28 February 2013
Objects of desire
Kama. Sesso e DesignTriennale Design Museum, Milan, Italy
5 December 2012 > 10 March 2013
Curated by Silvana Annicchiarico
Kama. Sesso e DesignEdited by Silvana Annicchiarico
Design by Studio Cerri, with Francesca Ceccoli, Andrea Puppa
Triennale Design Museum / Corraini Editions €34
Designers have been engaged in sex since neolithic times. Well, maybe those neolithics were not designers per se, but they were designing sexual representations, such as Venus (9500-8700BC), found in Lake Bracciano in Italy, writes Steven Heller.
Installation photography (top and below) by Fabrizio Marchesi © Triennale Design Museum.
Since then, designers and artists have had their way with everything from bronze to plastic, turning them into totems of sexual ritual. This and more is in Kama. Sex and Design, the bilingual catalogue of the Triennale Design Museum’s exhibition of the same name, curated by Silvana Annicchiarico, on display in Milan until Sun 10 March 2013.
Image from Piero Fornasetti’s piatto / dish n. 336, 1980.

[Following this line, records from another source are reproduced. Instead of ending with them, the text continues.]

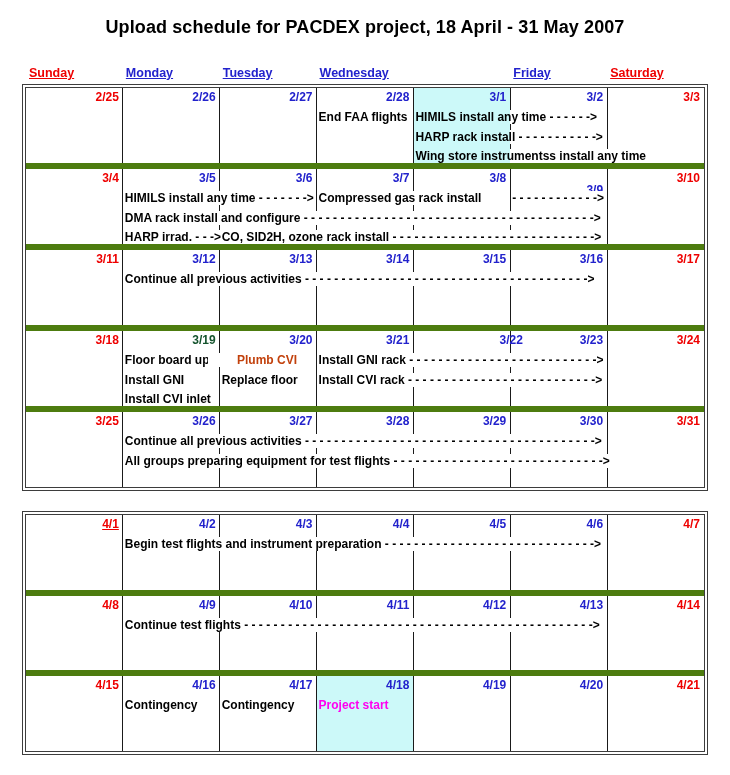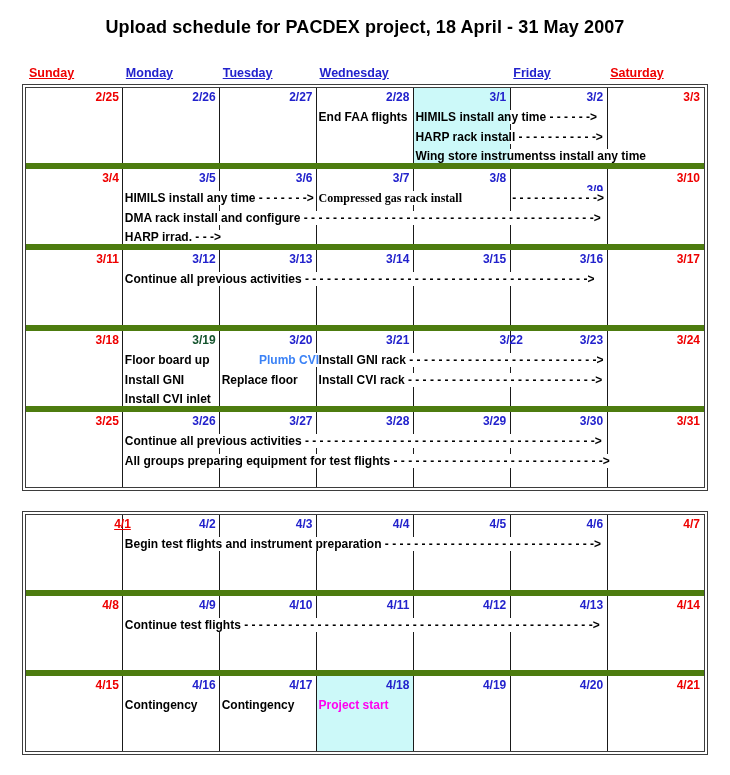--- a/index.html
+++ b/index.html
@@ -67,7 +67,7 @@
         <div class="date" style="left: 484.286px; width: 92.8571px; color: rgb(34, 34, 204); margin-top: 12px;">3/9</div>
         <div class="date" style="left: 581.143px; width: 92.8571px; color: rgb(238, 0, 0);">3/10</div>
         <div class="event" style="left: 98.8571px; top: 22px; color: rgb(0, 0, 0);">HIMILS install any time - - - - - - -&gt;</div>
-        <div class="event" style="left: 292.571px; top: 22px; color: rgb(0, 0, 0); font-family: Liberation Serif, serif;">Compressed gas rack install</div>
+        <div class="event" style="left: 292.571px; top: 22px; color: rgb(0, 0, 0);">Compressed gas rack install</div>
         <div class="event" style="left: 486.286px; top: 22px; color: rgb(0, 0, 0);">- - - - - - - - - - - -&gt;</div>
         <div class="event" style="left: 98.8571px; top: 42px; color: rgb(0, 0, 0);">DMA rack install and configure - - - - - - - - - - - - - - - - - - - - - - - - - - - - - - - - - - - - - - - -&gt;</div>
         <div class="event" style="left: 98.8571px; top: 61px; color: rgb(0, 0, 0);">HARP irrad. - - -&gt;</div>

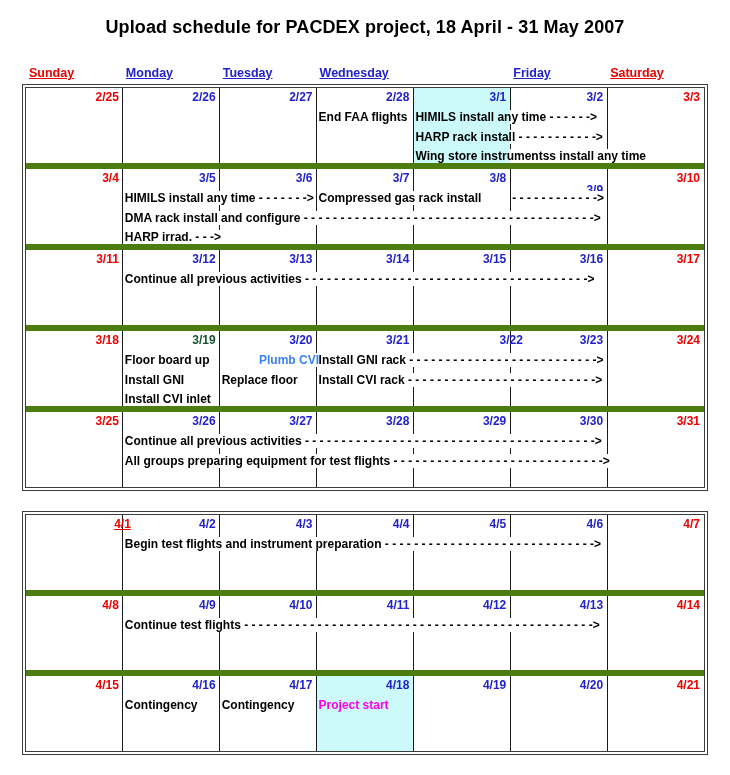--- a/index.html
+++ b/index.html
@@ -71,6 +71,7 @@
         <div class="event" style="left: 486.286px; top: 22px; color: rgb(0, 0, 0);">- - - - - - - - - - - -&gt;</div>
         <div class="event" style="left: 98.8571px; top: 42px; color: rgb(0, 0, 0);">DMA rack install and configure - - - - - - - - - - - - - - - - - - - - - - - - - - - - - - - - - - - - - - - -&gt;</div>
         <div class="event" style="left: 98.8571px; top: 61px; color: rgb(0, 0, 0);">HARP irrad. - - -&gt;</div>
+        <div class="event" style="left: 195.714px; top: 61px; color: rgb(0, 0, 0);">CO, SID2H, ozone rack install - - - - - - - - - - - - - - - - - - - - - - - - - - - -&gt;</div>
       </div>
       <div class="week-row">
         <div class="vline" style="left: 96.3571px; background: rgb(26, 26, 26);"></div>

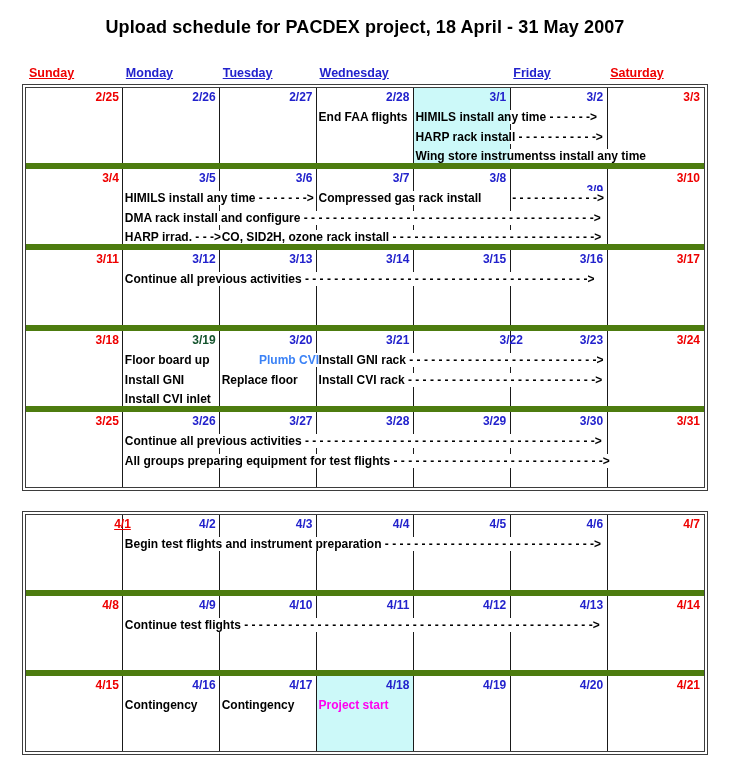--- a/index.html
+++ b/index.html
@@ -104,7 +104,7 @@
         <div class="date" style="left: 484.286px; width: 92.8571px; color: rgb(34, 34, 204);">3/23</div>
         <div class="date" style="left: 581.143px; width: 92.8571px; color: rgb(238, 0, 0);">3/24</div>
         <div class="event" style="left: 98.8571px; top: 22px; color: rgb(0, 0, 0);">Floor board up</div>
-        <div class="event" style="left: 204px; top: 22px; color: #3b82f6; padding-left: 29px;">Plumb CVI</div>
+        <div class="event" style="left: 182px; top: 22px; color: #c2410c; padding-left: 29px;">Plumb CVI</div>
         <div class="event" style="left: 292.571px; top: 22px; color: rgb(0, 0, 0);">Install GNI rack - - - - - - - - - - - - - - - - - - - - - - - - - -&gt;</div>
         <div class="event" style="left: 98.8571px; top: 42px; color: rgb(0, 0, 0);">Install GNI</div>
         <div class="event" style="left: 195.714px; top: 42px; color: rgb(0, 0, 0);">Replace floor</div>

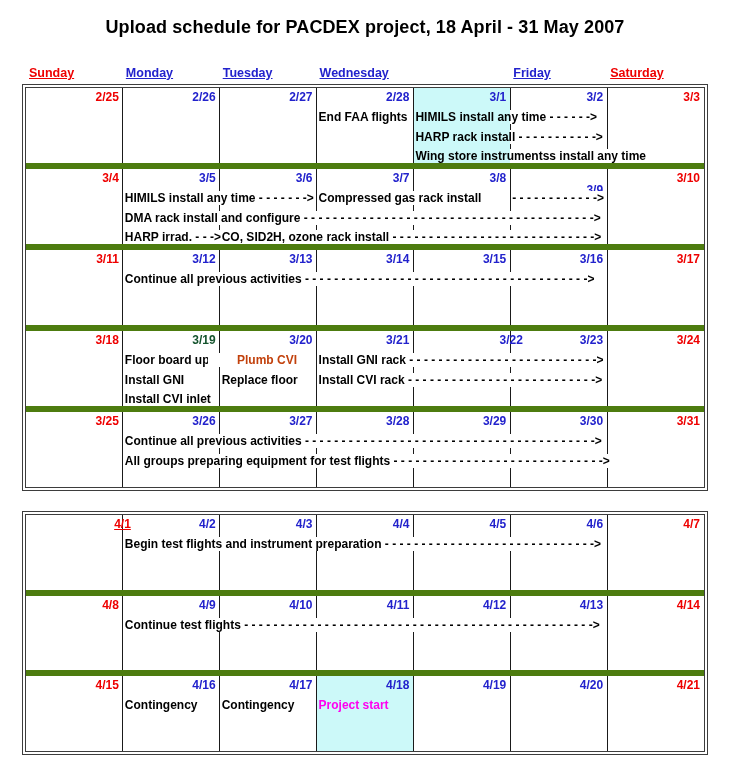--- a/index.html
+++ b/index.html
@@ -137,7 +137,7 @@
         <div class="vline" style="left: 386.929px; background: rgb(26, 26, 26);"></div>
         <div class="vline" style="left: 483.786px; background: rgb(26, 26, 26);"></div>
         <div class="vline" style="left: 580.643px; background: rgb(26, 26, 26);"></div>
-        <div class="date" style="left: 12px; width: 92.8571px; color: rgb(238, 0, 0); text-decoration: underline;">4/1</div>
+        <div class="date" style="left: 0px; width: 92.8571px; color: rgb(238, 0, 0); text-decoration: underline;">4/1</div>
         <div class="date" style="left: 96.8571px; width: 92.8571px; color: rgb(34, 34, 204);">4/2</div>
         <div class="date" style="left: 193.714px; width: 92.8571px; color: rgb(34, 34, 204);">4/3</div>
         <div class="date" style="left: 290.571px; width: 92.8571px; color: rgb(34, 34, 204);">4/4</div>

Annicchiarico notes in an introduction that ‘sex is everywhere’ and ‘crops up in the most miscellaneous creative realms from film and the Web, to art and fashion’. She insists that, ‘there is no reference to the place where sex is always to be found: the world of objects’. The reason for this omission, we’re told in a somewhat garbled art-historical jargonese, was because of the Modern movement. Yes, our beloved, heroic Modern movement was prudish.
The purpose of this show and catalogue is to celebrate a reappearance of sex in the world of design. It is not, ‘intended to be either an exhibition about eroticism or an exhibition about sexuality’. It does, however, set out ‘to be an exhibition about objects that draw their morphological inspiration from the genital sexual organs, as well as the sexual relations the body engages in with other bodies.’
Photo by Fabrizio Marchesi © Triennale Design Museum
Organised by obsession or fetish, sections on the male and female organs, breasts, orifices, and buttock-worship share the stage with ‘Erotic Food Design’ and ‘Mating.’ While some objects are erotic, few fit any reasoned definition of pornography or sexploitation.
Nonetheless, if you have a priggish side – like those blasted Modernists – the fact that this catalogue is designed in a clinical Modernist manner will not make you any less unsettled. But if you are open to a theme that has been around since time immemorial, then Kama will be quite stimulating.
Kama. Sesso e Design continues at the Triennale Design Museum in Milan until 10 March 2013.
Steven Heller, design writer, New York.